_WHAT THE TASK REQUIRES_
The entries below contain a line with "[722,692,740,703] ^3 ->" and a line with "(179, 566) none". Quote exactly those two lines and all lines between them.

_EXTRACTED ENTRIES_
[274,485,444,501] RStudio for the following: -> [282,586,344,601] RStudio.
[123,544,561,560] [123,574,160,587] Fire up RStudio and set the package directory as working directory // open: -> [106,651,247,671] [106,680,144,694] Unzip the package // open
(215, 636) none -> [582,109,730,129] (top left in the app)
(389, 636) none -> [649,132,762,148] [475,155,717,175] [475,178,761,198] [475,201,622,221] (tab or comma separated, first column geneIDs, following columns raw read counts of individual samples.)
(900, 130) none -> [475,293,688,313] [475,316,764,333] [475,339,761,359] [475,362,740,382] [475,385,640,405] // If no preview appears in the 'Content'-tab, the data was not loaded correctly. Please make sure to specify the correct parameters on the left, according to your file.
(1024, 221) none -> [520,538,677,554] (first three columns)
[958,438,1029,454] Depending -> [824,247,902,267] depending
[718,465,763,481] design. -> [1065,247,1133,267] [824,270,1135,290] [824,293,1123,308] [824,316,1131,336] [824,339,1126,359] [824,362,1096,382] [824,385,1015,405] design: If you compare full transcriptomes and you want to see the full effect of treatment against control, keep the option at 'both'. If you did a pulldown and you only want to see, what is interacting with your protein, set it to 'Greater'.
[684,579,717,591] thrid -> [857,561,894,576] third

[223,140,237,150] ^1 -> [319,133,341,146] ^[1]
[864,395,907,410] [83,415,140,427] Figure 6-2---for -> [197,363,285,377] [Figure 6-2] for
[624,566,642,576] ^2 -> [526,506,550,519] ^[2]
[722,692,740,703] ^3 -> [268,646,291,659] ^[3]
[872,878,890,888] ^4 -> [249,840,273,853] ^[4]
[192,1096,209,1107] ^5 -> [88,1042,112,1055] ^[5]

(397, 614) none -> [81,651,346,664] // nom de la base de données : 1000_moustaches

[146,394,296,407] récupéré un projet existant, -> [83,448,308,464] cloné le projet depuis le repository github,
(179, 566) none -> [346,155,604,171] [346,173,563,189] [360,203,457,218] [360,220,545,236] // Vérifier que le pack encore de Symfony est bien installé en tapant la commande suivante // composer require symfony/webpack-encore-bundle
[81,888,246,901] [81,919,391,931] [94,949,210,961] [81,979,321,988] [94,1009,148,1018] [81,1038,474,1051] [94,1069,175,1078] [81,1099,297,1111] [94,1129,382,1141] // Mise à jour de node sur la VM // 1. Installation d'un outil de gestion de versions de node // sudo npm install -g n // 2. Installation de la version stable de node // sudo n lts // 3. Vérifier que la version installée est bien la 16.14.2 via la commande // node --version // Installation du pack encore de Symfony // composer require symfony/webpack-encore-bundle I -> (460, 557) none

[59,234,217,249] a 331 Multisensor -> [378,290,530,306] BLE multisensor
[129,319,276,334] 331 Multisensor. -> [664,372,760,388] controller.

_OUTPUT OF THE TASK_
[722,692,740,703] ^3 -> [268,646,291,659] ^[3]
[872,878,890,888] ^4 -> [249,840,273,853] ^[4]
[192,1096,209,1107] ^5 -> [88,1042,112,1055] ^[5]

(397, 614) none -> [81,651,346,664] // nom de la base de données : 1000_moustaches

[146,394,296,407] récupéré un projet existant, -> [83,448,308,464] cloné le projet depuis le repository github,
(179, 566) none -> [346,155,604,171] [346,173,563,189] [360,203,457,218] [360,220,545,236] // Vérifier que le pack encore de Symfony est bien installé en tapant la commande suivante // composer require symfony/webpack-encore-bundle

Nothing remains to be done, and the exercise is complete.